(Data extracted from a collection)
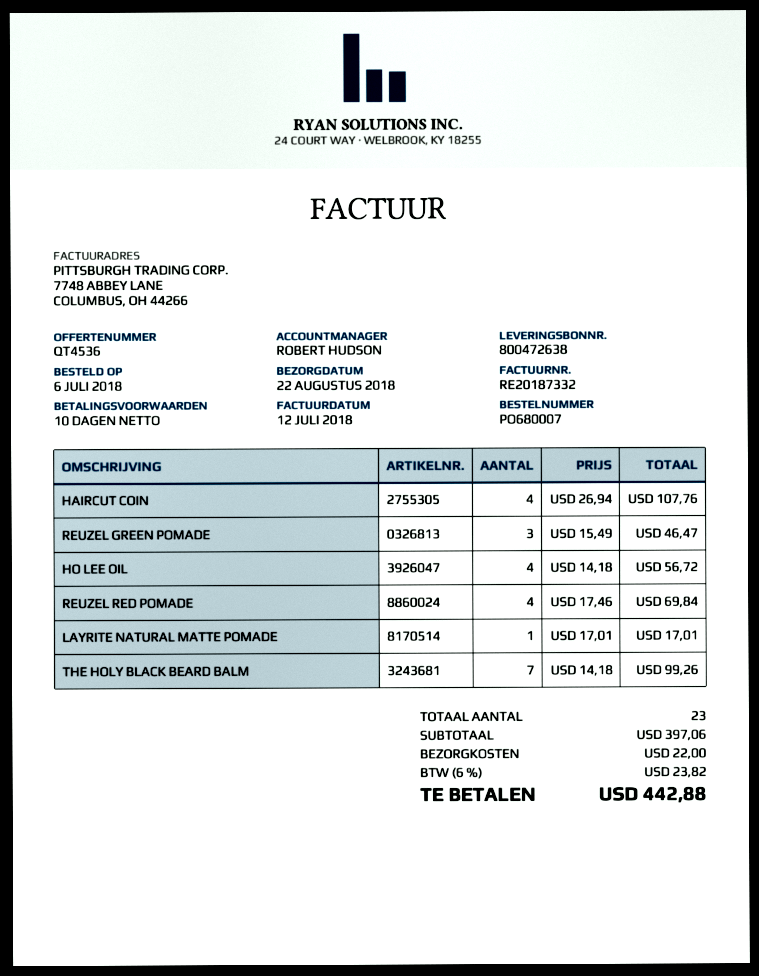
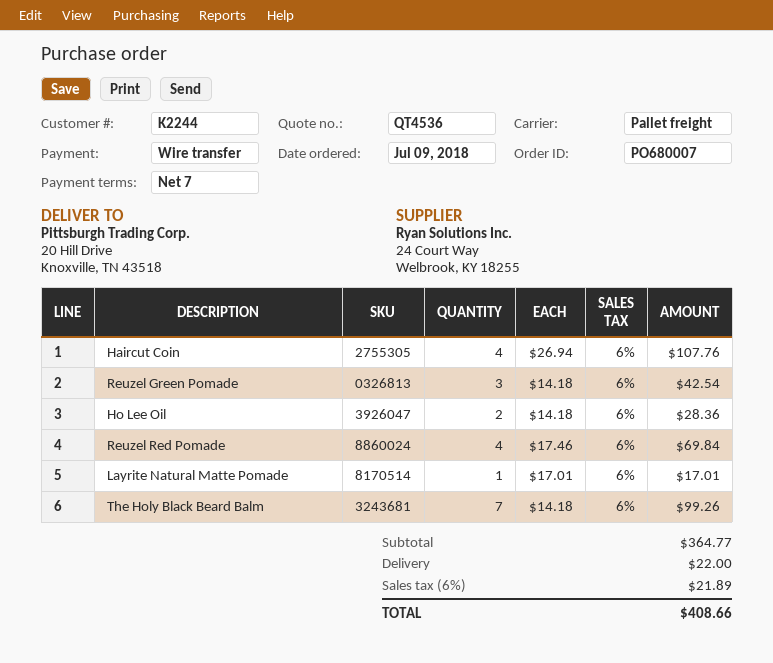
order date: 2018-07-06 -> 2018-07-09
payment terms: 10 days -> 7 days
REUZEL GREEN POMADE: 3 x 15.49 = 46.47 -> 3 x 14.18 = 42.54
HO LEE OIL: 4 x 14.18 = 56.72 -> 2 x 14.18 = 28.36
subtotal: 397.06 -> 364.77
tax: 6% = 23.82 -> 6% = 21.89
total: 442.88 -> 408.66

◆ **WHAT IS REQUIRED**: Every line above should be duplicated exactly; the pictures are to be left out.

◆ **ANSWER SPACE**:
order date: 2018-07-06 -> 2018-07-09
payment terms: 10 days -> 7 days
REUZEL GREEN POMADE: 3 x 15.49 = 46.47 -> 3 x 14.18 = 42.54
HO LEE OIL: 4 x 14.18 = 56.72 -> 2 x 14.18 = 28.36
subtotal: 397.06 -> 364.77
tax: 6% = 23.82 -> 6% = 21.89
total: 442.88 -> 408.66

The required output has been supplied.